Люди сегодня переживают нечто почище блэкаута. Привычный мир рушится на глазах. Черные лебеди приплывают один за другим и сбиваются в стаи. Происходят вещи, ранее немыслимые, вроде бы принадлежащие другим эпохам: закрытие не только стран, но и городов, патрули на улицах и фактически военное положение в Европе, массовый контроль и управление людьми, приостановка действия конституционных прав и свобод, биологическое и эмоциональное заражение, паника в соцсетях… Можно говорить об информационной эпидемии и об экономическом вирусе, поразившем индустрии, которые считались передовыми. Вирус политизировался, обострив существующие противоречия, на поверхность вышли националисты крайнего толка.

Есть у этой эпидемии и экзистенциальное, и философское измерение. В 2008 году Институт Будущего Человечества, расположенный в Оксфорде, оценил риски вымирания человечества по разным причинам к 2100 году. Риск вымирания от пандемии естественного происхождения ученые оценили всего в одну двадцатую процента, в то время как пандемию искусственную они сочли в сорок раз опаснее. Самыми страшными были признаны угроза молекулярного нанотехнологического Орудия и искусственного сверхинтеллекта.
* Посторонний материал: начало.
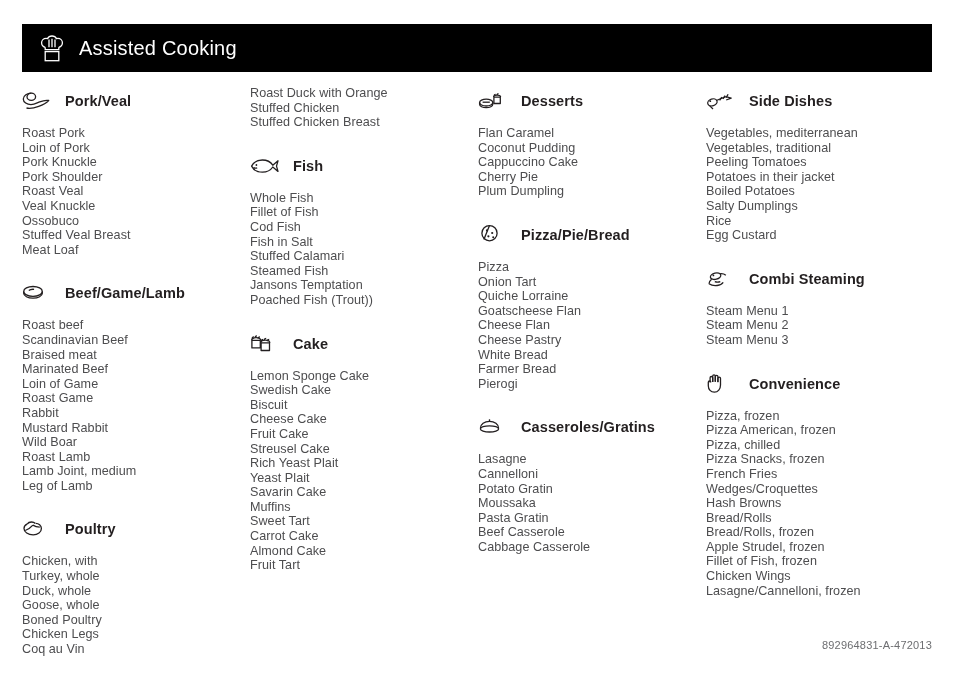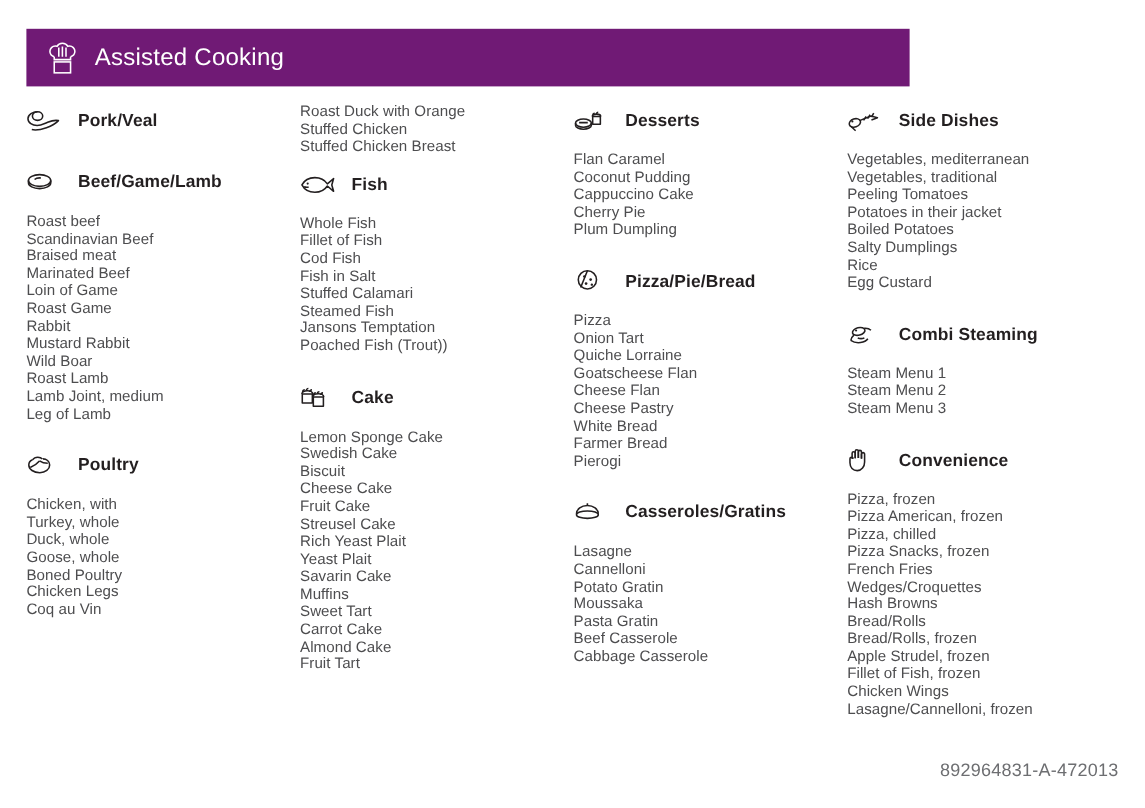--- a/index.html
+++ b/index.html
@@ -10,23 +10,23 @@
     font-family: "Liberation Sans", sans-serif;
     -webkit-font-smoothing: antialiased;
   }
   body { position: relative; overflow: hidden; }
 
   
   .header-bar {
     position: absolute;
     left: 22px;
     top: 24px;
-    width: 736px;
+    width: 910px;
     height: 48px;
-    background: #701a75;
+    background: #000000;
     display: flex;
     align-items: center;
     padding-left: 17px;
   }
   .header-icon {
     width: 26px;
     height: 28px;
     flex: 0 0 auto;
     display: flex;
     align-items: center;
@@ -54,21 +54,21 @@
     flex: 0 0 228px;
     padding-right: 10px;
   }
   .column:nth-child(1) { padding-left: 22px; }
   .column:nth-child(2) { padding-left: 22px; }
   .column:nth-child(3) { padding-left: 22px; }
   .column:nth-child(4) { padding-left: 22px; flex: 0 0 250px; }
 
   
   .category { margin-bottom: 21px; }
-  .category.continuation { margin-bottom: 9px; }
+  .category.continuation { margin-bottom: 21px; }
 
   .cat-head {
     display: flex;
     align-items: center;
     height: 30px;
     margin-bottom: 10px;
   }
   .cat-icon {
     width: 30px;
     height: 26px;
@@ -94,21 +94,21 @@
     color: #4d4d4f;
     white-space: nowrap;
     letter-spacing: 0.05px;
   }
 
   
   .footer-code {
     position: absolute;
     right: 22px;
     bottom: 22px;
-    font-size: 15px;
+    font-size: 11px;
     color: #6d6e71;
     letter-spacing: 0.2px;
     margin-top: 25px;
   }
 </style>
 </head>
 <body>
 
 <div class="header-bar">
   <span class="header-icon">
@@ -129,20 +129,31 @@
     <div class="category">
       <div class="cat-head">
         <span class="cat-icon">
           <svg width="28" height="20" viewBox="0 0 28 20" fill="none" stroke="#231f20" stroke-width="1.3" stroke-linejoin="round">
             <path d="M9.3 2.1C5.4 2.1 1.3 4.4 1.3 7.9c0 3.4 3.8 5.7 7.6 5.7 3.2 0 5.8-1.5 8.8-2.7 3.2-1.3 6.5-1.9 9-1.4-2.2 2.4-6.3 4.6-10 5.9-4.5 1.6-9.2 2.3-12.2 1.6"></path>
             <path d="M9.3 2.1c2.4 0 4.3 1.6 4.3 3.6s-1.9 3.6-4.3 3.6S5 7.7 5 5.7s1.9-3.6 4.3-3.6z"></path>
           </svg>
         </span>
         <span class="cat-title">Pork/Veal</span>
       </div>
+      <ul class="cat-list">
+        <li>Roast Pork</li>
+        <li>Loin of Pork</li>
+        <li>Pork Knuckle</li>
+        <li>Pork Shoulder</li>
+        <li>Roast Veal</li>
+        <li>Veal Knuckle</li>
+        <li>Ossobuco</li>
+        <li>Stuffed Veal Breast</li>
+        <li>Meat Loaf</li>
+      </ul>
     </div>
 
     <div class="category">
       <div class="cat-head">
         <span class="cat-icon">
           <svg width="22" height="16" viewBox="0 0 22 16" fill="none" stroke="#231f20" stroke-width="1.3" stroke-linejoin="round">
             <path d="M11 1.5c5.2 0 9.3 2.2 9.3 4.9S16.2 11.3 11 11.3 1.7 9.1 1.7 6.4 5.8 1.5 11 1.5z"></path>
             <path d="M1.7 6.4v1.9c0 2.7 4.1 4.9 9.3 4.9s9.3-2.2 9.3-4.9V6.4"></path>
             <path d="M6.8 5.6c1-.9 3.2-1.5 5.3-1.3"></path>
           </svg>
Риск прекращения разумной жизни на планете из-за «серой слизи» или слишком умной машины представлялся в сто раз выше, чем то, что мы испытываем сегодня.

Что это означает? Прежде всего то, что нынешний «черный лебедь» далеко не последний и далеко не самый угрожающий. Все еще впереди — если, конечно, все будет развиваться так, как развивается. А это далеко не очевидно: ведь человечество уже проходило через самые разные вызовы, и каждый раз находилось решение.

И сегодня, когда, казалось бы, потребительское общество рухнуло, финансовый капитализм колбасит, а бизнес в самых разных отраслях накрылся медным тазом, есть замечательные истории успеха. Например, американский предприниматель Эрик Юань никогда не жил так хорошо, как сейчас. Девять лет назад этот выходец из семьи китайских горных инженеров, выпускник Шаньдунского университета, основал фирму Zoom Video Communications, которая организовывает видеоконференции. С началом эпидемии многие офисы и университеты по всему миру перешли на дистанционную работу, и спрос на услуги Zoom резко вырос.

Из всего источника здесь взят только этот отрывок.